Currently, ox-LDL inhibited proliferation and induced apoptosis, inflammatory response, and oxidative stress in HUVECs, which were alleviated by treatment with NGR1. Importantly, the increase of XIST in ox-LDL-induced HUVECs was abolished by NGR1. In addition, the gain-of-functional experiment suggested that the upregulation of XIST neutralized the protection effects of NGR1 in HUVECs treated with ox-LDL. In addition, miR-221-3p was a target of XIST in HUVECs as confirmed by dual-luciferase reporter and RNA pull-down assays.

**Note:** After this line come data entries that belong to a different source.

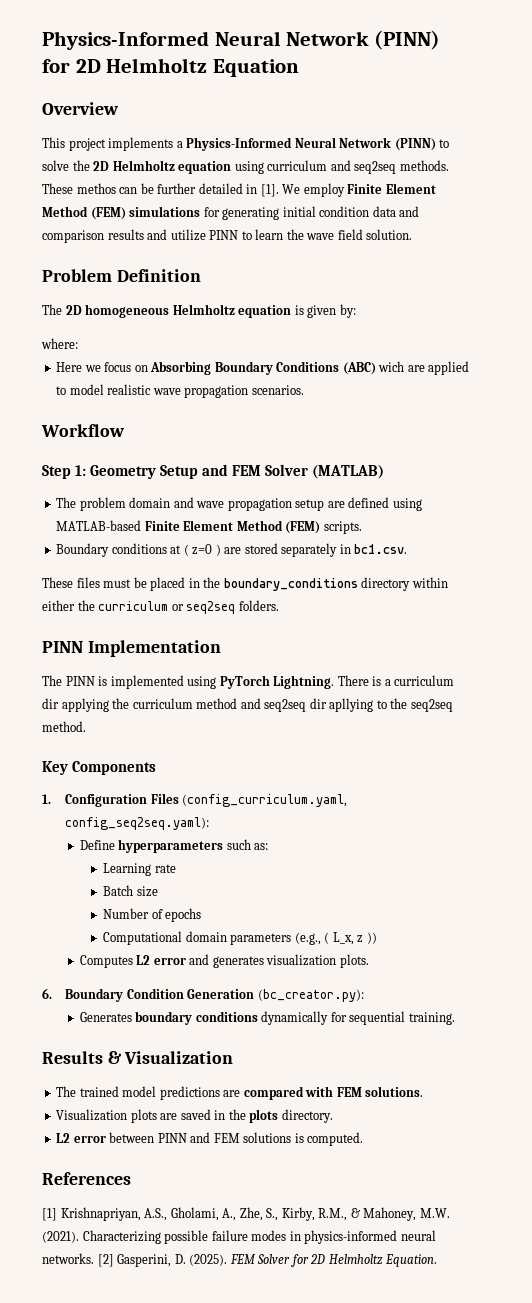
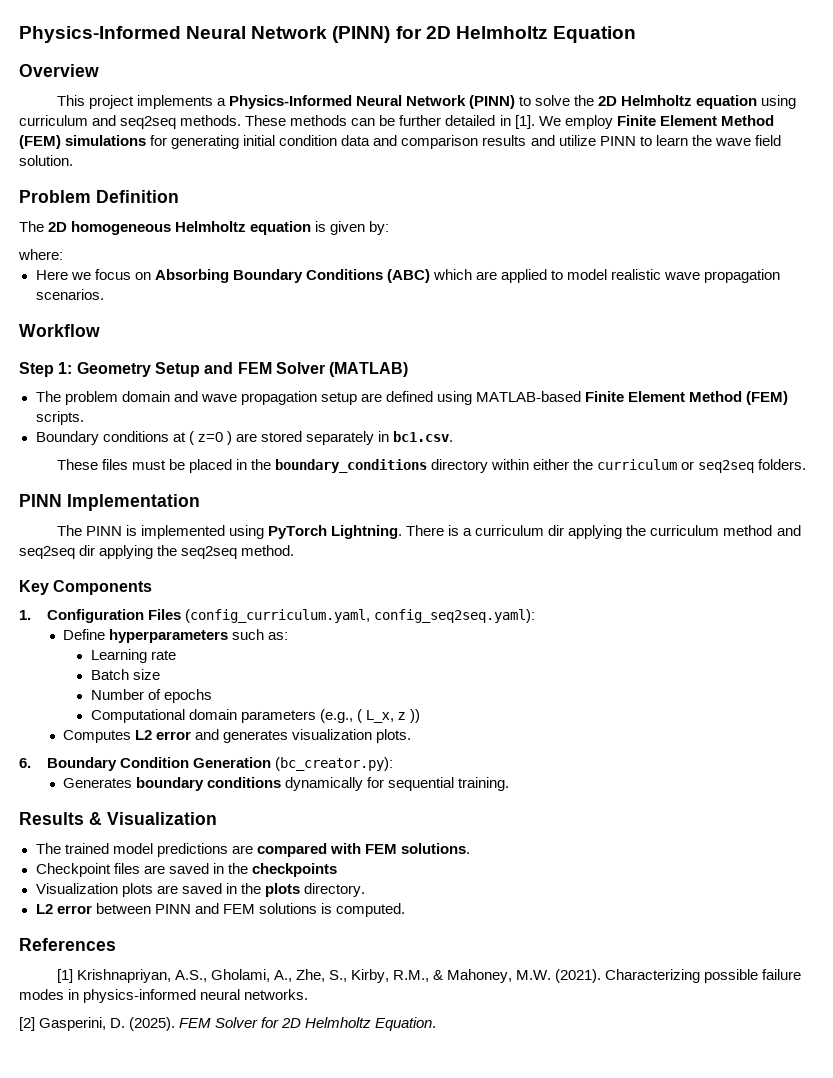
- These methos can be further detailed in [1].
+ These methods can be further detailed in [1].
- Here we focus on Absorbing Boundary Conditions (ABC) wich are applied to model realistic wave propagation scenarios.
+ Here we focus on Absorbing Boundary Conditions (ABC) which are applied to model realistic wave propagation scenarios.
- There is a curriculum dir applying the curriculum method and seq2seq dir apllying to the seq2seq method.
+ There is a curriculum dir applying the curriculum method and seq2seq dir applying the seq2seq method.
+ Checkpoint files are saved in the checkpoints
- Characterizing possible failure modes in physics-informed neural networks. [2] Gasperini, D. (2025).
+ Characterizing possible failure modes in physics-informed neural networks.
+ [2] Gasperini, D. (2025).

Furthermore, miR-221-3p interacted with TRAF6, and NGR1 regulated proliferation, apoptosis, inflammatory response, and oxidative stress in HUVECs exposed to ox-LDL by regulation of the XIST/miR-221-3p/TRAF6 axis through Nuclear Factor Kappa B (NF-κB) pathway.

Conclusion

NGR1 could exert regulatory functions in ox-LDL-induced HUVECS by regulation of XIST/miR-221-3p/TRAF6 axis, which provided valuable insights into the development of potential therapeutic strategy for atherosclerosis.

中文翻译：

三七皂苷 R1 通过调节 XIST/miR-221-3p/TRAF6 轴减轻 HUVECS 中氧化低密度脂蛋白诱导的细胞凋亡、炎症反应和氧化应激。

背景：

动脉粥样硬化是急性心脑血管疾病的常见原因。本研究的目的是阐明三七皂苷 R1 (NGR1) 对动脉粥样硬化的功能影响。

方法

在当前的研究中，HUVECS 暴露于氧化低密度脂蛋白 (ox-LDL)。HUVECS的增殖能力通过3-(4, 5-二甲基噻唑-2-基)-2, 5-二苯基-2H-四唑-3-鎓溴化物(MTT)测定。进行流式细胞术测定以评估 HUVECS 的细胞凋亡。通过检查促炎细胞因子和细胞内活性氧 (ROS)、丙二醛 (MDA) 和超氧化物歧化酶 (SOD) 来评估 Ox-LDL 引起的炎症反应和氧化应激。NGR1 在 HUVEC 中的调节作用通过实时定量聚合酶链反应 (RT-qPCR) 和蛋白质印迹分析进行测量。通过生物信息学工具预测 miR-221-3p 与 X 失活特异性转录物 (XIST) 或 TNF 受体相关因子 6 (TRAF6) 之间的相互作用关系。

结果

目前，ox-LDL 抑制 HUVECs 的增殖并诱导细胞凋亡、炎症反应和氧化应激，这些通过 NGR1 治疗得到缓解。重要的是，NGR1 消除了 ox-LDL 诱导的 HUVEC 中 XIST 的增加。此外，功能获得实验表明 XIST 的上调中和了 NGR1 对 ox-LDL 处理的 HUVEC 的保护作用。此外，双荧光素酶报告基因和 RNA 下拉分析证实，miR-221-3p 是 HUVEC 中 XIST 的靶标。此外，miR-221-3p 与 TRAF6 相互作用，NGR1 通过核因子 Kappa B 调节 XIST/miR-221-3p/TRAF6 轴来调节暴露于 ox-LDL 的 HUVEC 的增殖、凋亡、炎症反应和氧化应激(NF-κB) 通路。